Каждый день Изамбар находил, что Рембо ждет его после уроков со своими аккуратно переписанными стихами. Первым стихотворением была «Офелия». Удивительное произведение для пятнадцатилетнего демонстрировало редкую способность создавать удивительные эффекты из однообразия и вливать в обычные фразы настоящие чувства.
«Офелию» обычно включают в антологии как одно из немногочисленных лучших стихотворений Рембо. Критики восхищались ею не как типичным стихом Рембо, а как результатом тщательно продуманной торговой экспедиции, одой потребителя, который платит тяжелую дань культуре своего времени. Вдохновлено оно было скорее стихотворением Банвиля и живописным полотном Милле, чем «Гамлетом», заданным для самостоятельного изучения. Неловкая высокопарность последних строф делает зловещую мысль относительно безобидной: идея, что спящую погубили ее видения.
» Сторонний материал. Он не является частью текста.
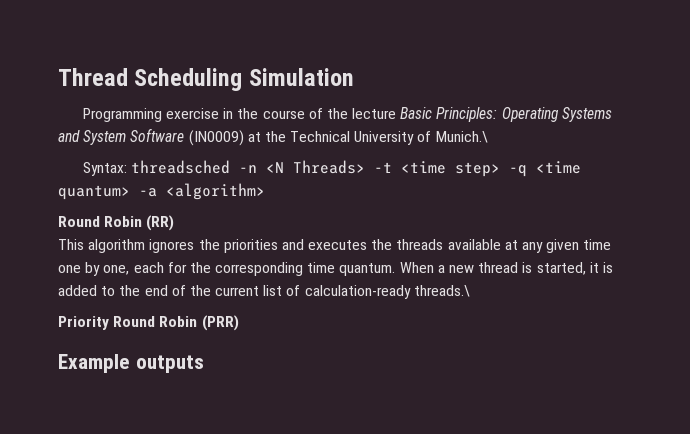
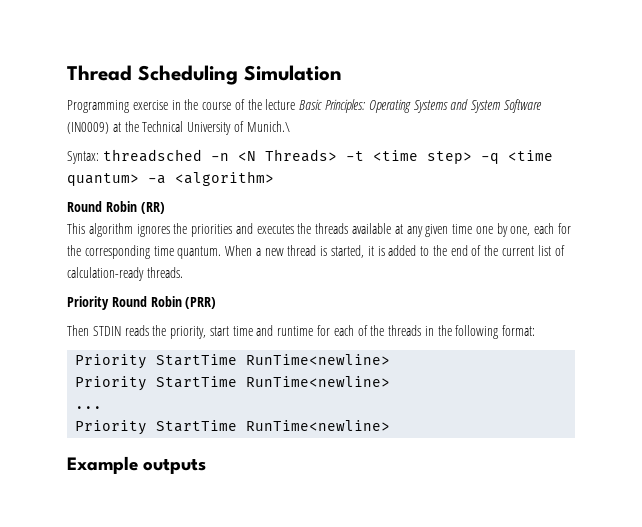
[413,285,470,297] threads.\ -> [146,267,183,278] threads.
(239, 323) none -> [67,325,536,339] [75,354,391,369] [75,376,391,391] [75,406,103,409] [75,420,391,435] // Then STDIN reads the priority, start time and runtime for each of the threads in the following format: // Priority StartTime RunTime<newline> // Priority StartTime RunTime<newline> // ... // Priority StartTime RunTime<newline>

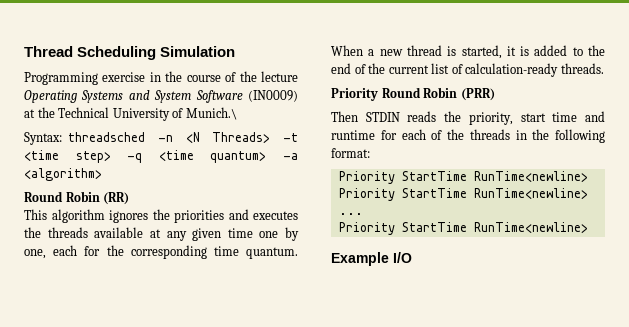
[299,99,366,113] Basic Principles: -> (298, 76) none
[143,459,207,474] outputs -> [393,252,412,263] I/O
Изамбар был в восторге, что обнаружил «первоклассный мозговой механизм»[90], но никогда не притворялся, что признавал в Рембо будущего поэта. Стихотворчество было обычным подростковым занятием и не могло стать основой разумной профессии. Мозг Артюра Рембо был нацелен на академическую славу – мозг, который требовал пищи. Изамбар одалживал ему книги из личной библиотеки, Рембо возвращал их почти сразу же, прочитав и переварив. Его первое известное письмо-просьба Изамбару одолжить ему три книги: Curiosités Historiques («Исторические курьезы»), Curiosités Bibliographiques («Библиографические курьезы») и Curiosités de l’Histoire de France («Курьезы истории Франции») – альтернативная учебная программа. «Я приду и возьму их завтра, примерно в 10 или 10:30. Буду вам очень обязан. Они были бы очень полезны для меня».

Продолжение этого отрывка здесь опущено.